The core metal-recognition domain of MerR

Abstract

MerR, the metalloregulatory protein of the mercury-resistance operon (mer) has unusually high affinity and specificity for ionic mercury, Hg(II). Prior genetic and biochemical evidence suggested that the protein has a structure consisting of an N-terminal DNA binding domain, a C-terminal Hg(II)-binding domain, and an intervening region involved with communication between these two domains. We have characterized a series of MerR deletion mutants and found that as little as 30% of the protein (residues 80-128) forms a stable dimer and retains high affinity for Hg(II). Biophysical measures indicate that this minimal Hg(II)-binding domain assumes the structural characteristics of the wild-type full-length protein both in the Hg(II) center itself and in an immediately adjacent helical protein domain.

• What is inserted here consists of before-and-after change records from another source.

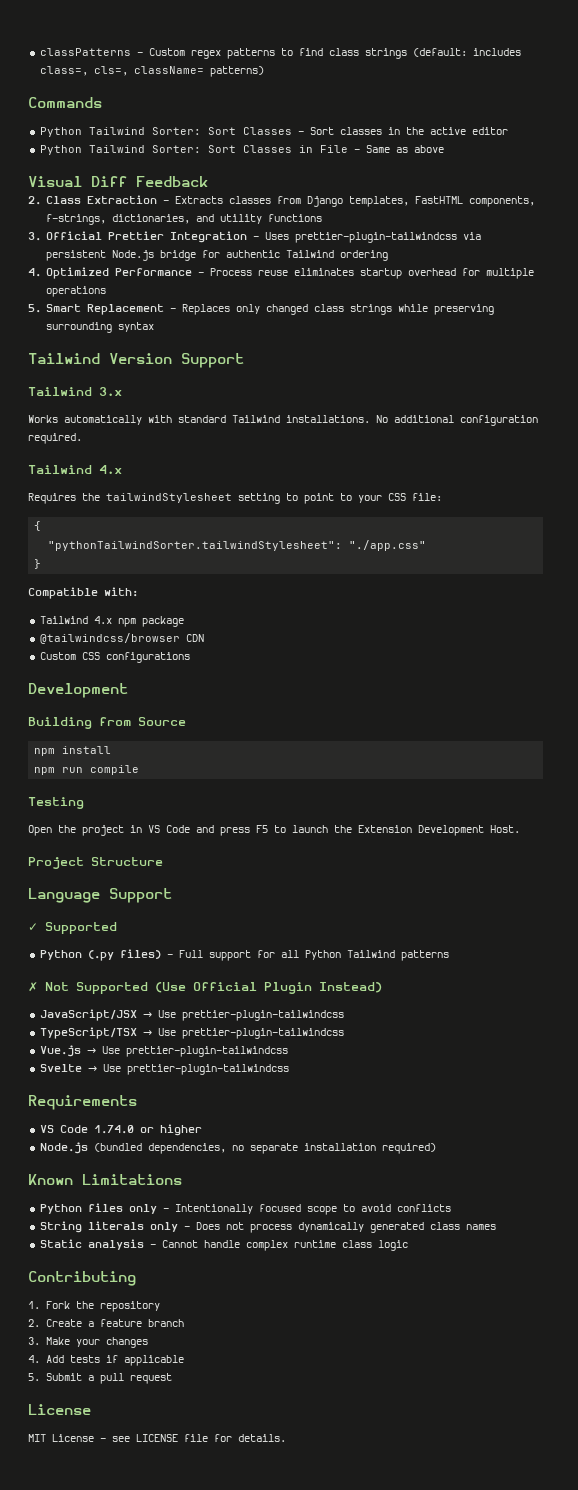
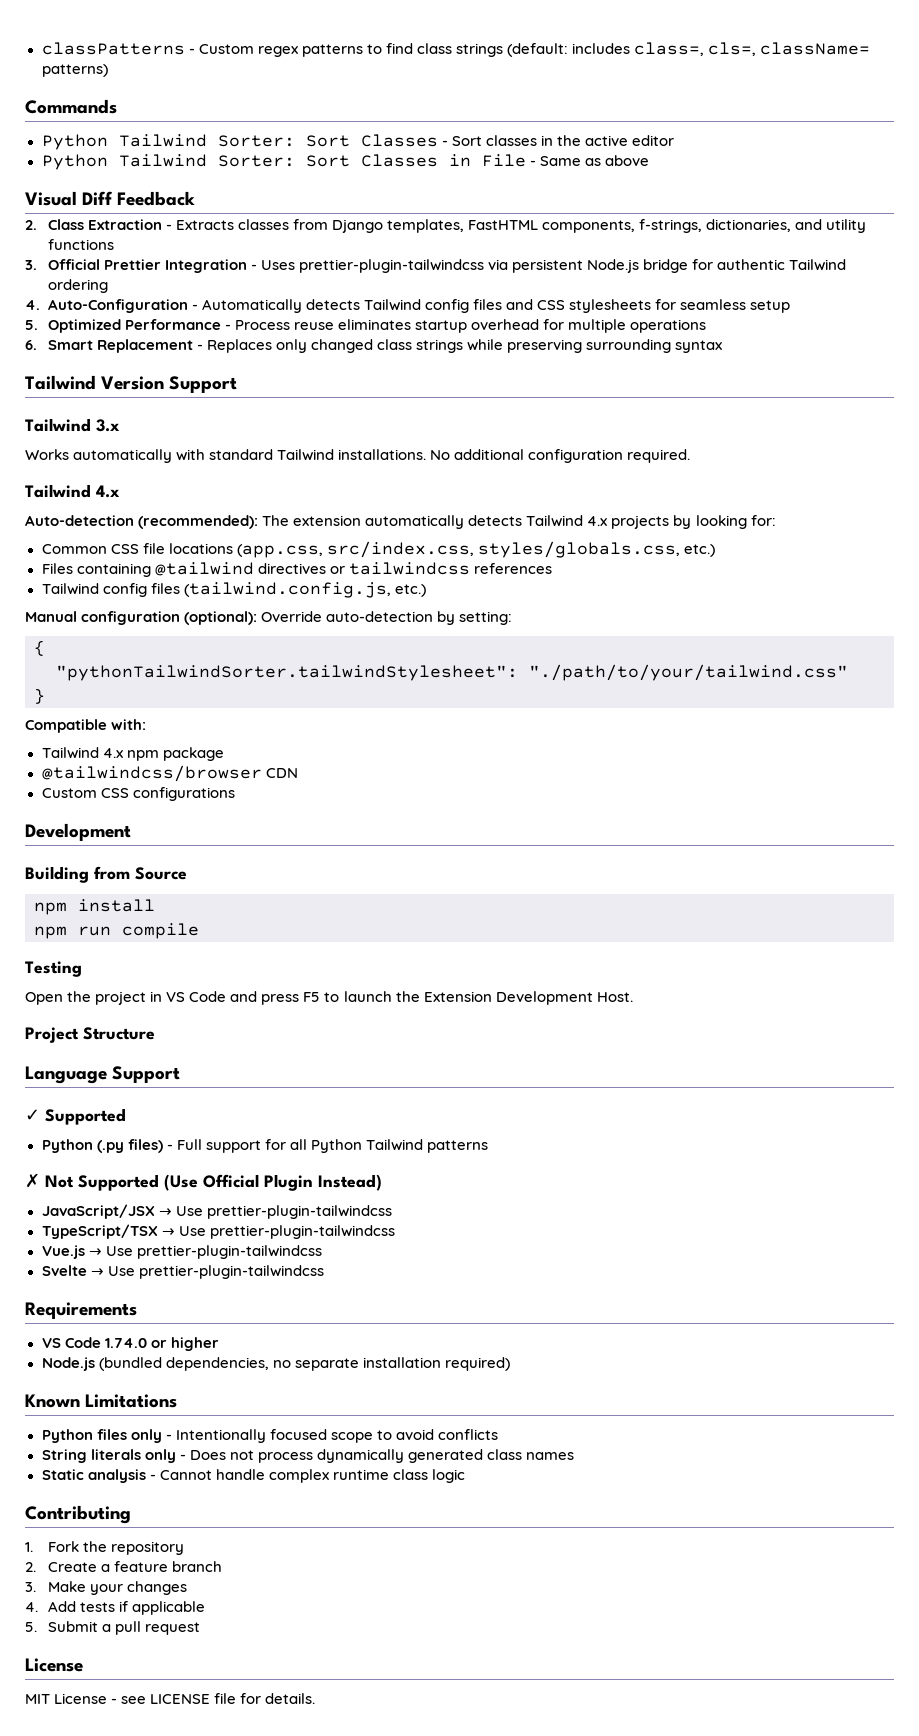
- 4. Optimized Performance - Process reuse eliminates startup overhead for multiple operations
+ 4. Auto-Configuration - Automatically detects Tailwind config files and CSS stylesheets for seamless setup
+ 5. Optimized Performance - Process reuse eliminates startup overhead for multiple operations
- 5. Smart Replacement - Replaces only changed class strings while preserving surrounding syntax
+ 6. Smart Replacement - Replaces only changed class strings while preserving surrounding syntax
- Requires the tailwindStylesheet setting to point to your CSS file:
+ Auto-detection (recommended): The extension automatically detects Tailwind 4.x projects by looking for:
+ Common CSS file locations (app.css, src/index.css, styles/globals.css, etc.)
+ Files containing @tailwind directives or tailwindcss references
+ Tailwind config files (tailwind.config.js, etc.)
+ Manual configuration (optional): Override auto-detection by setting:
- "pythonTailwindSorter.tailwindStylesheet": "./app.css"
+ "pythonTailwindSorter.tailwindStylesheet": "./path/to/your/tailwind.css"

Our observations are consistent with the core Hg(II)-binding domain of the MerR dimer being constituted by a pair of antiparallel helices (possibly in a coiled-coil conformation) comprised of residues cysteine 82 through cysteine 117 from each monomer followed by a flexible loop through residue cysteine 126. These antiparallel helices would have a potential Hg(II)-binding site at each end. However, just as in the full-length protein, only one of these potential binding sites in the deleted proteins actually binds Hg(II).